━━━ RECORD EXTRACTS
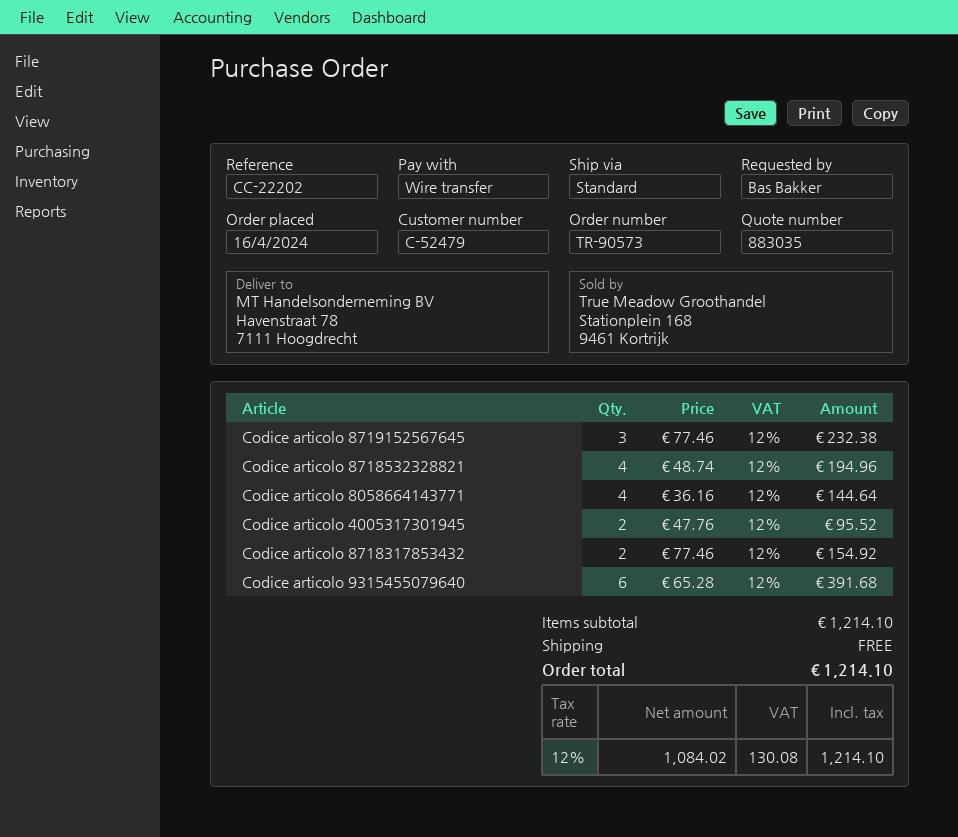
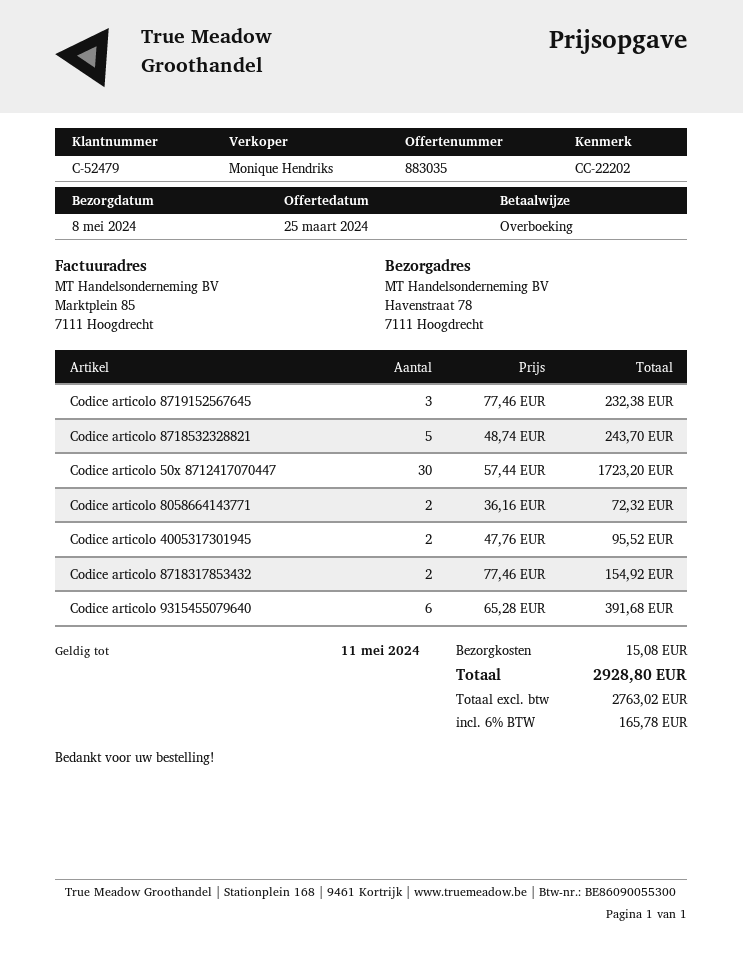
Codice articolo 8718532328821: 4 x 48.74 = 194.96 -> 5 x 48.74 = 243.70
Codice articolo 8058664143771: 4 x 36.16 = 144.64 -> 2 x 36.16 = 72.32
Codice articolo 50x 8712417070447: none -> 30 x 57.44 = 1723.20
shipping: 0.00 -> 15.08
net: 1084.02 -> 2763.02
tax: 12% = 130.08 -> 6% = 165.78
total: 1214.10 -> 2928.80

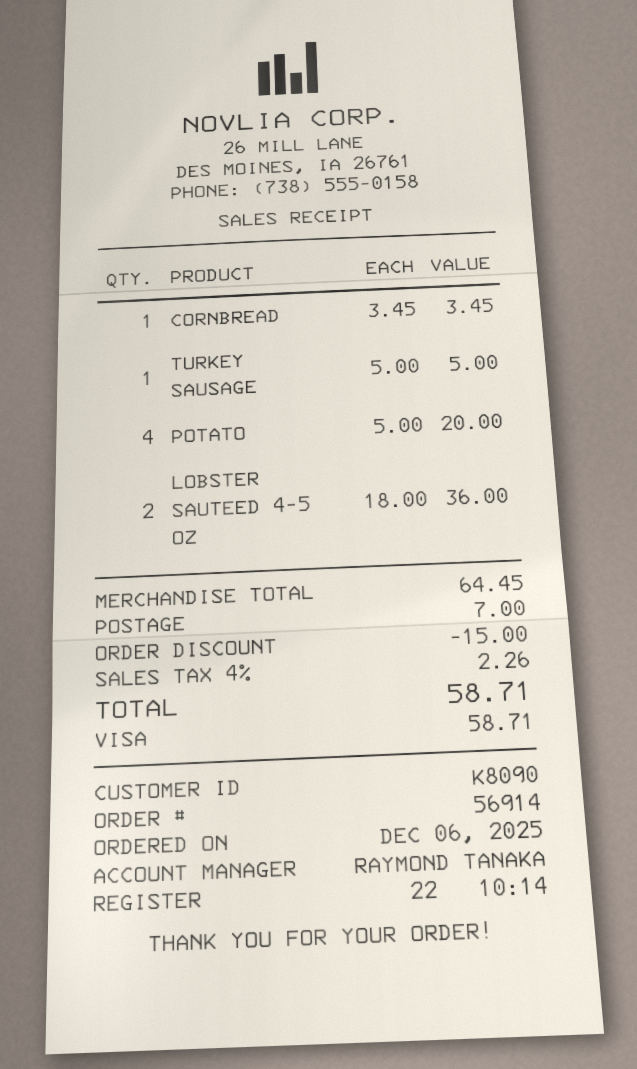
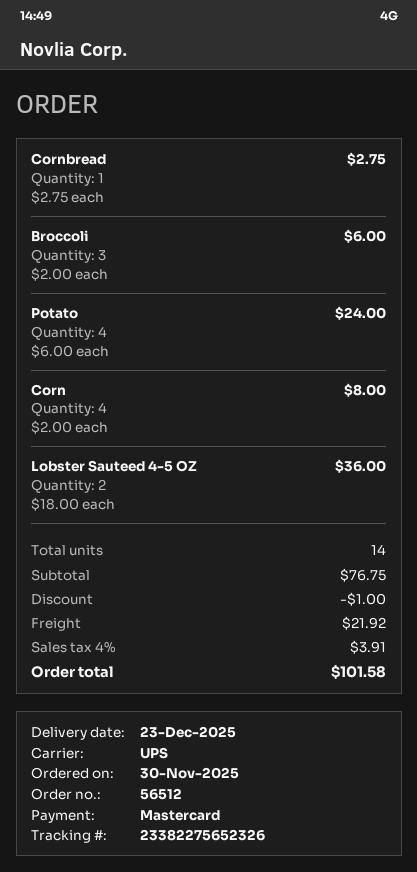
order number: 56914 -> 56512
order date: 2025-12-06 -> 2025-11-30
payment method: Visa -> Mastercard
CORNBREAD: 1 x 3.45 = 3.45 -> 1 x 2.75 = 2.75
TURKEY SAUSAGE: 1 x 5.00 = 5.00 -> none
POTATO: 4 x 5.00 = 20.00 -> 4 x 6.00 = 24.00
Broccoli: none -> 3 x 2.00 = 6.00
Corn: none -> 4 x 2.00 = 8.00
subtotal: 64.45 -> 76.75
discount: 15.00 -> 1.00
shipping: 7.00 -> 21.92
tax: 4% = 2.26 -> 4% = 3.91
total: 58.71 -> 101.58

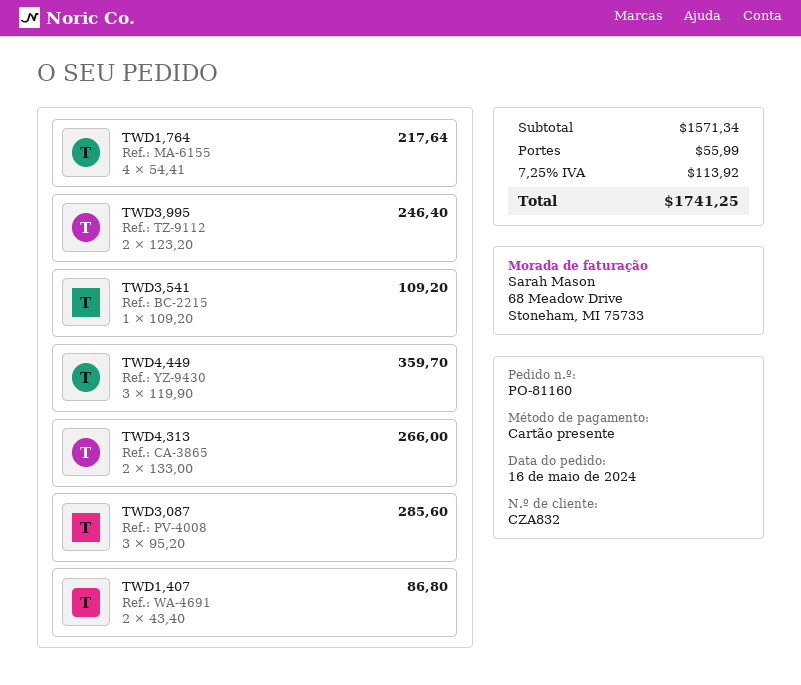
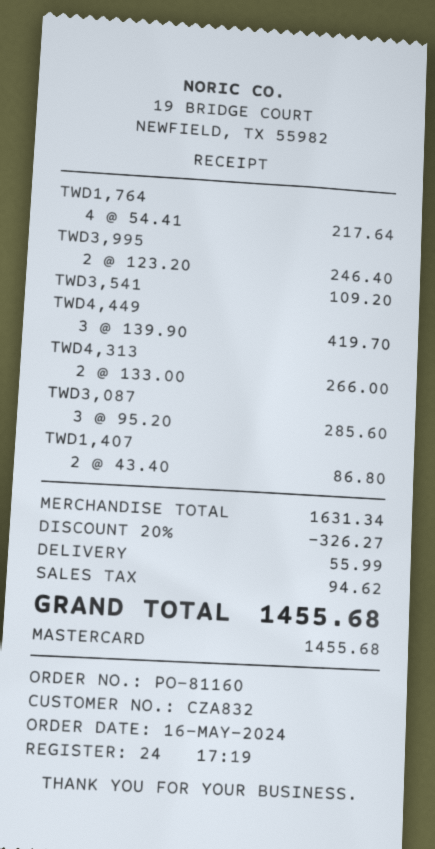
payment method: gift card -> Mastercard
TWD4,449: 3 x 119.90 = 359.70 -> 3 x 139.90 = 419.70
subtotal: 1571.34 -> 1631.34
discount: none -> 20% = 326.27
tax: 113.92 -> 94.62
total: 1741.25 -> 1455.68

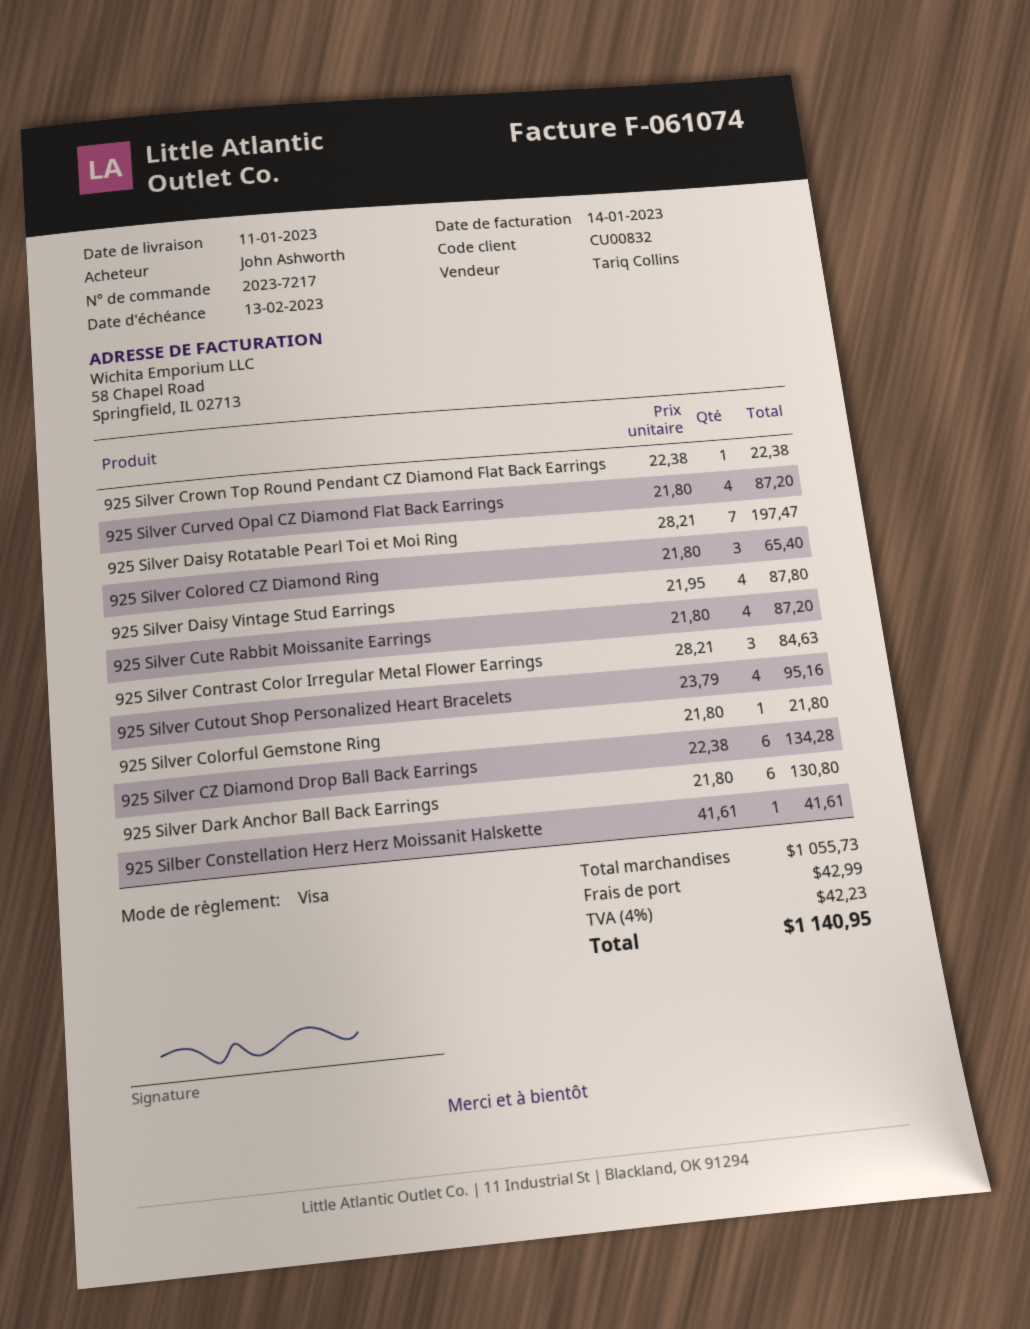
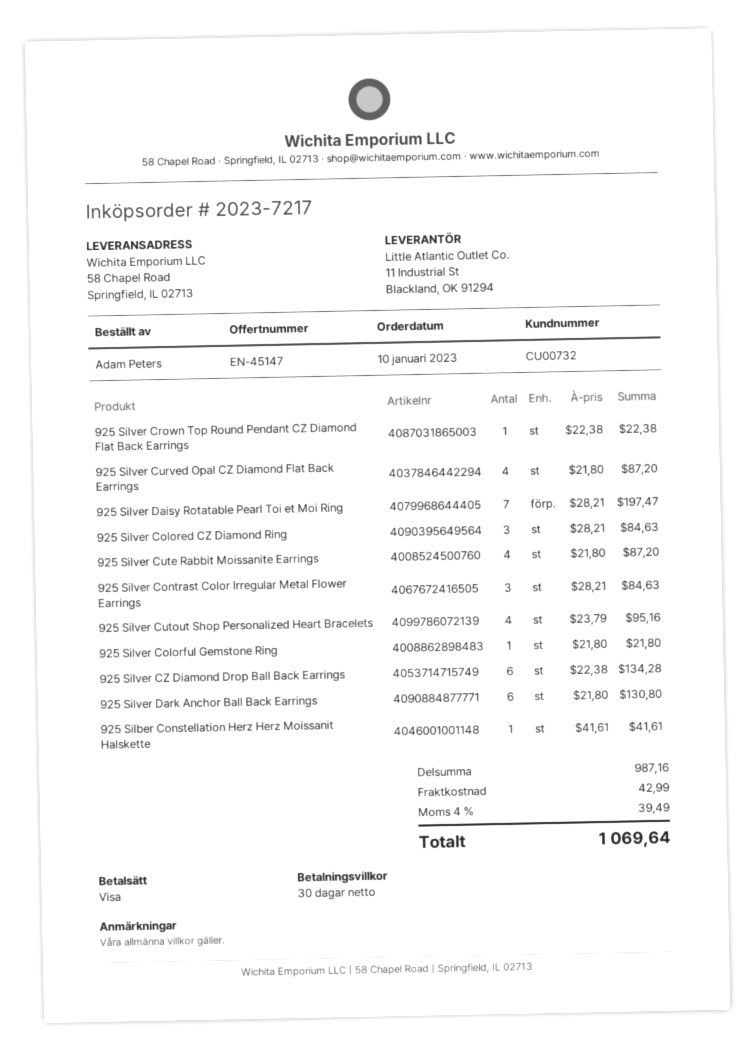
customer number: CU00832 -> CU00732
ordered by: John Ashworth -> Adam Peters
925 Silver Colored CZ Diamond Ring: 3 x 21.80 = 65.40 -> 3 x 28.21 = 84.63
925 Silver Daisy Vintage Stud Earrings: 4 x 21.95 = 87.80 -> none
subtotal: 1055.73 -> 987.16
tax: 4% = 42.23 -> 4% = 39.49
total: 1140.95 -> 1069.64

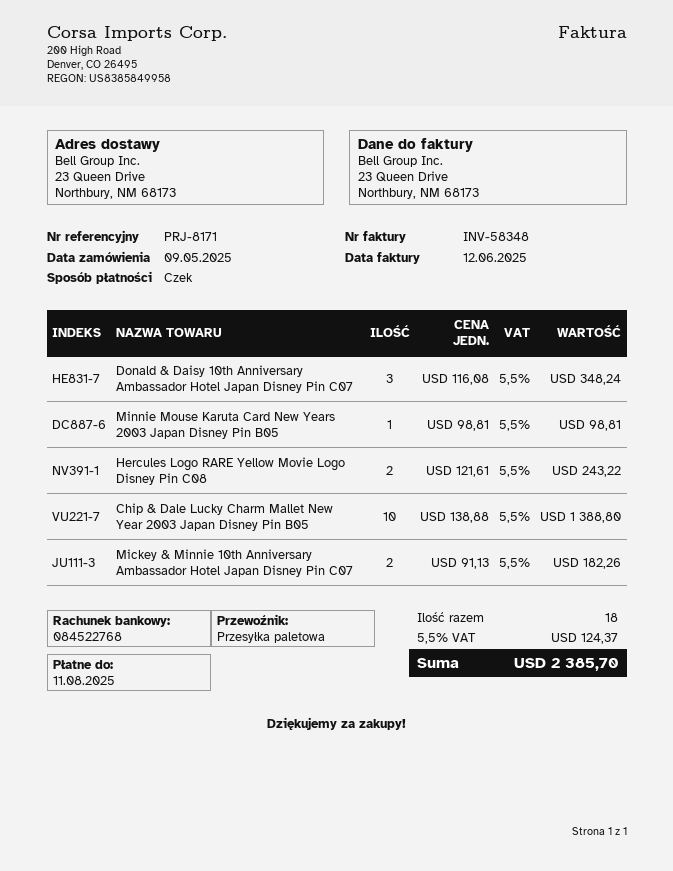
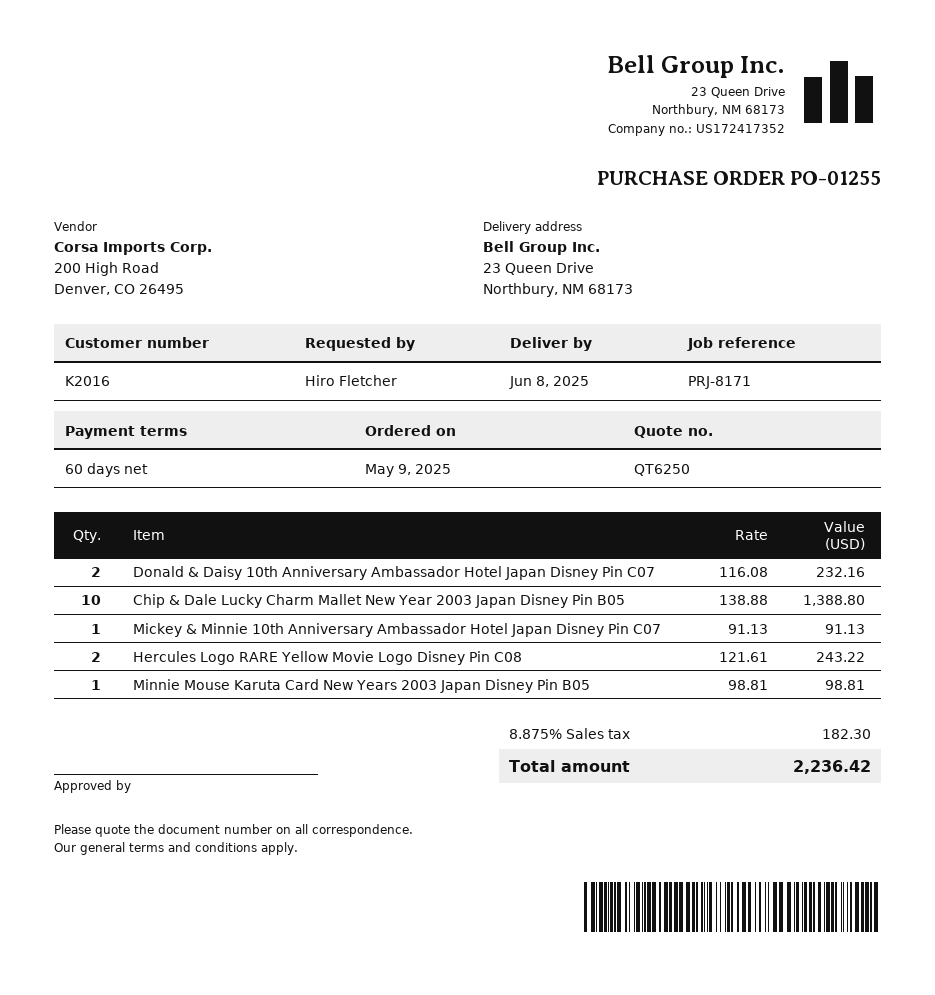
Donald & Daisy 10th Anniversary Ambassador Hotel Japan Disney Pin C07: 3 x 116.08 = 348.24 -> 2 x 116.08 = 232.16
Mickey & Minnie 10th Anniversary Ambassador Hotel Japan Disney Pin C07: 2 x 91.13 = 182.26 -> 1 x 91.13 = 91.13
tax: 5.5% = 124.37 -> 8.875% = 182.30
total: 2385.70 -> 2236.42

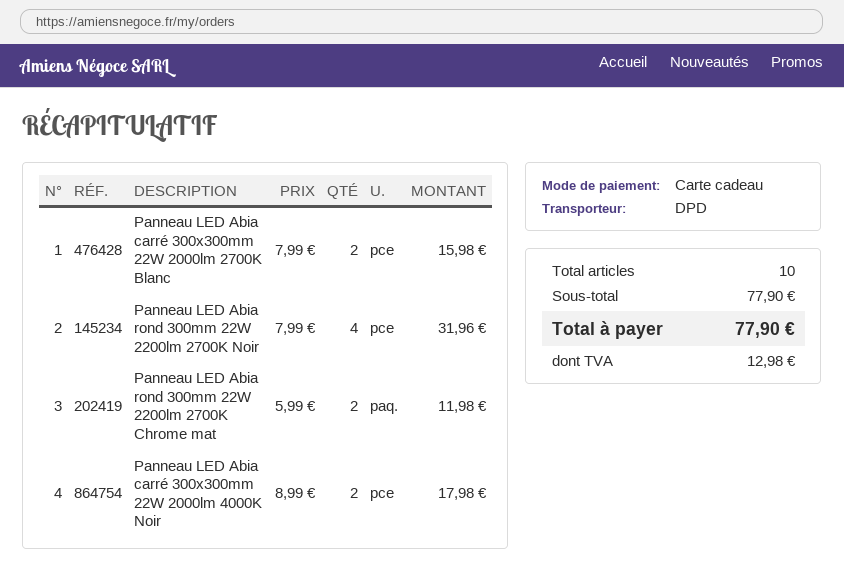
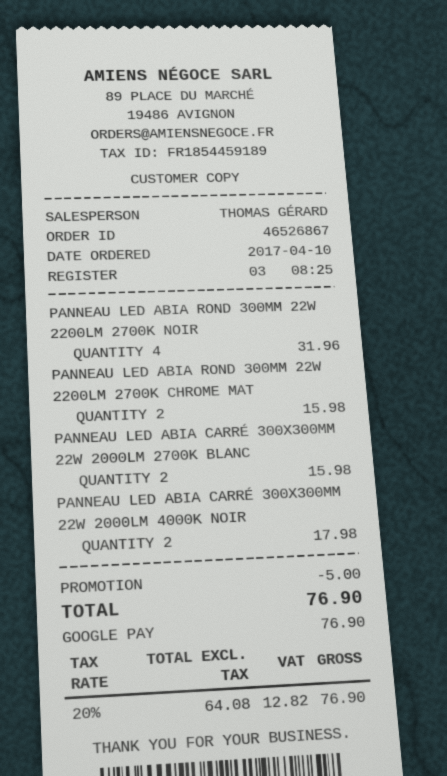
payment method: gift card -> Google Pay
Panneau LED Abia rond 300mm 22W 2200lm 2700K Chrome mat: 2 for 11.98 -> 2 for 15.98
discount: none -> 5.00
tax: 12.98 -> 12.82
total: 77.90 -> 76.90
━━━━━━
→ **WHAT TO WORK ON**
Wherever "gift" appears in the listing, report the line it is on.

→ **SOLVED PROBLEM**
payment method: gift card -> Mastercard
payment method: gift card -> Google Pay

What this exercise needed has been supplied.